-- BRIEF --
I need the lines from the one with "BC, diz Galípolo" through the end of the material, copied exactly and with nothing else included.

-- INPUT DATA --

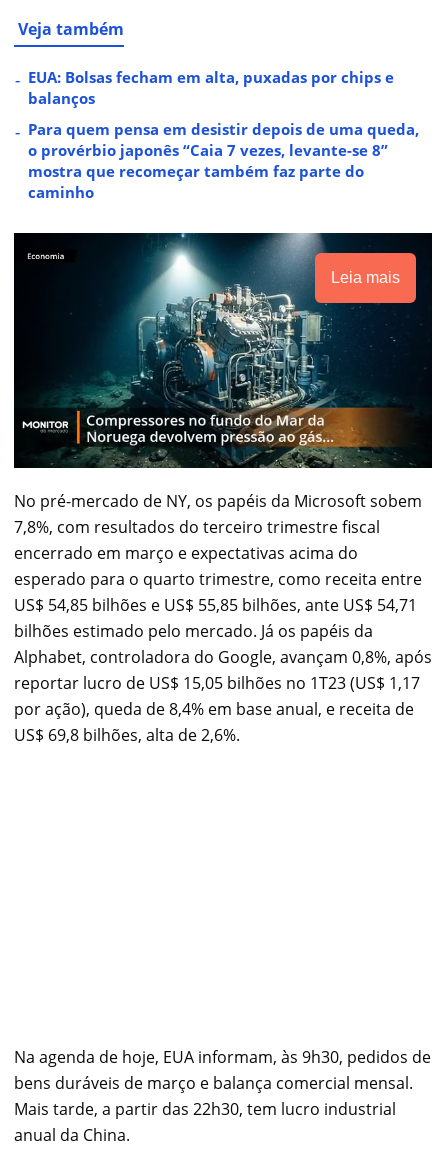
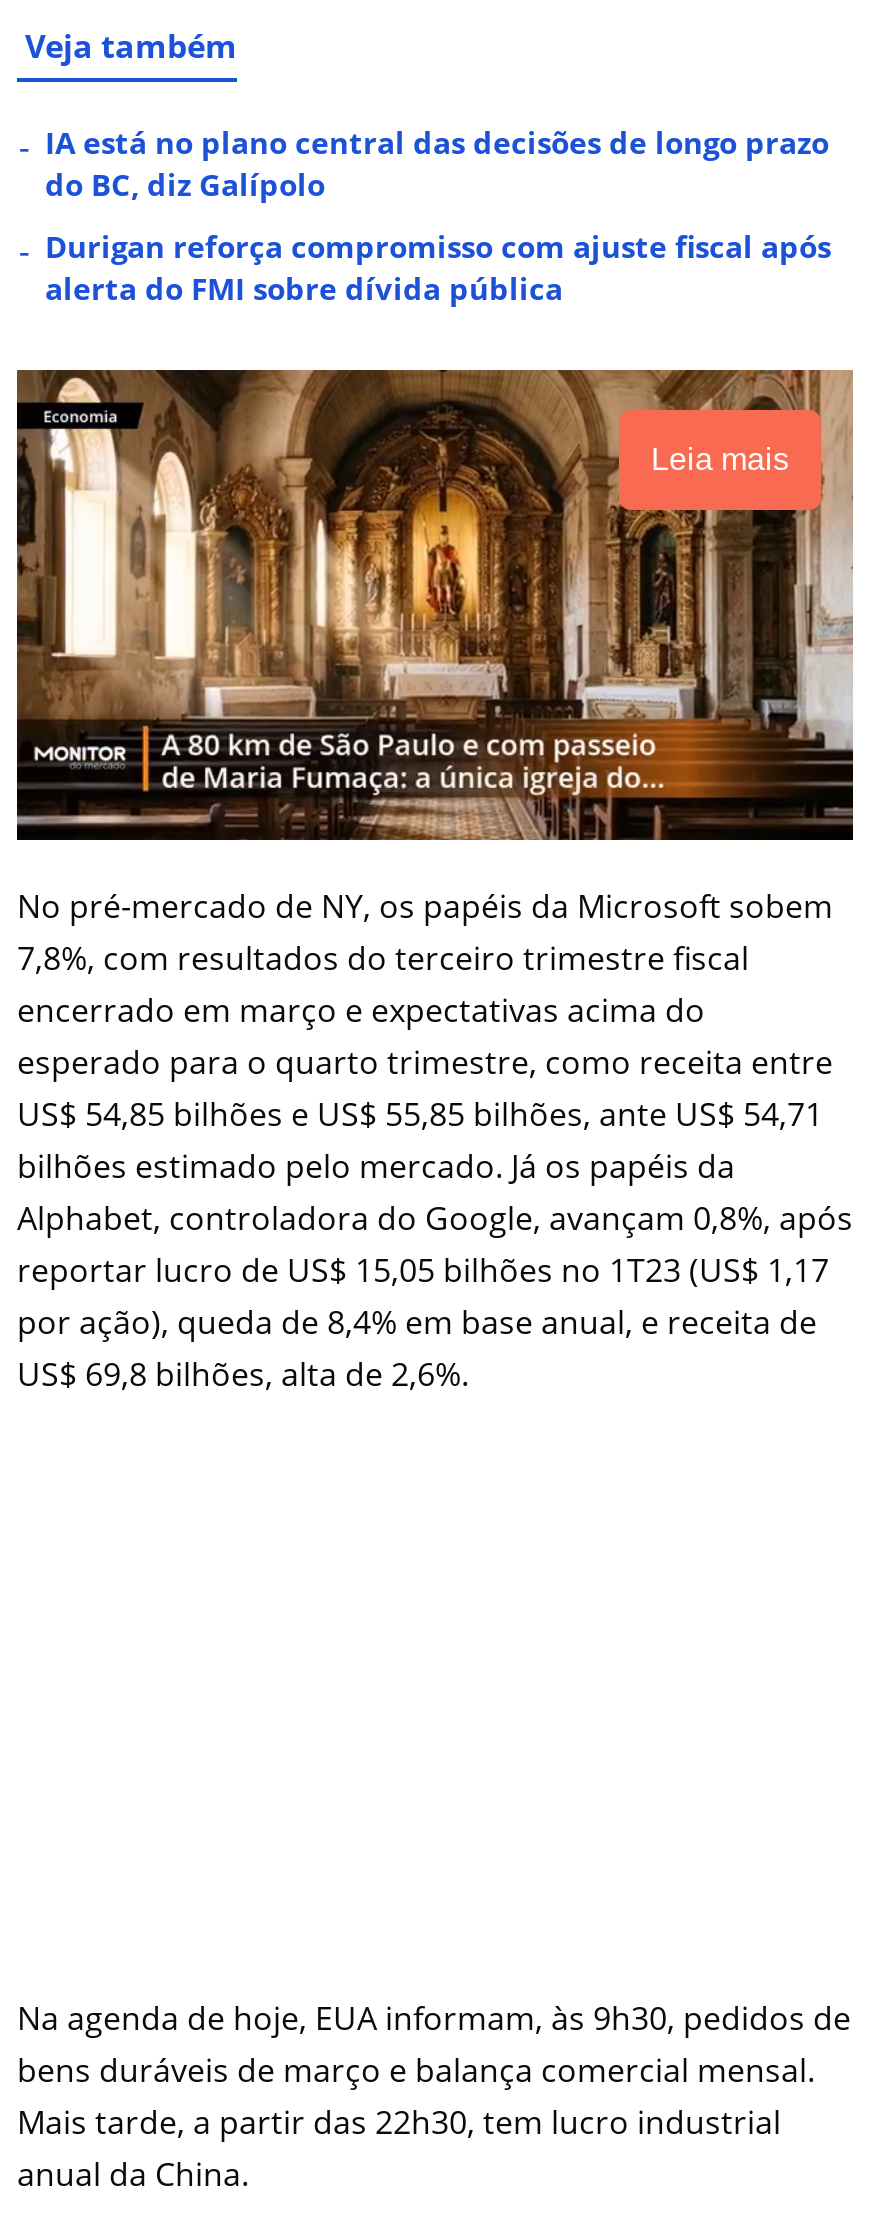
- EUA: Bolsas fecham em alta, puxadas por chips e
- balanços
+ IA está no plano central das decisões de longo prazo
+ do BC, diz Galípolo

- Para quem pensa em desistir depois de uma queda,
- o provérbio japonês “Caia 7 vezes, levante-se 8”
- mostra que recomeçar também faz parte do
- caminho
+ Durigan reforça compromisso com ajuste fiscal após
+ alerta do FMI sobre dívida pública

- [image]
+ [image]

-- ANSWER FOR THE TASK --
+ do BC, diz Galípolo

- Para quem pensa em desistir depois de uma queda,
- o provérbio japonês “Caia 7 vezes, levante-se 8”
- mostra que recomeçar também faz parte do
- caminho
+ Durigan reforça compromisso com ajuste fiscal após
+ alerta do FMI sobre dívida pública

- [image]
+ [image]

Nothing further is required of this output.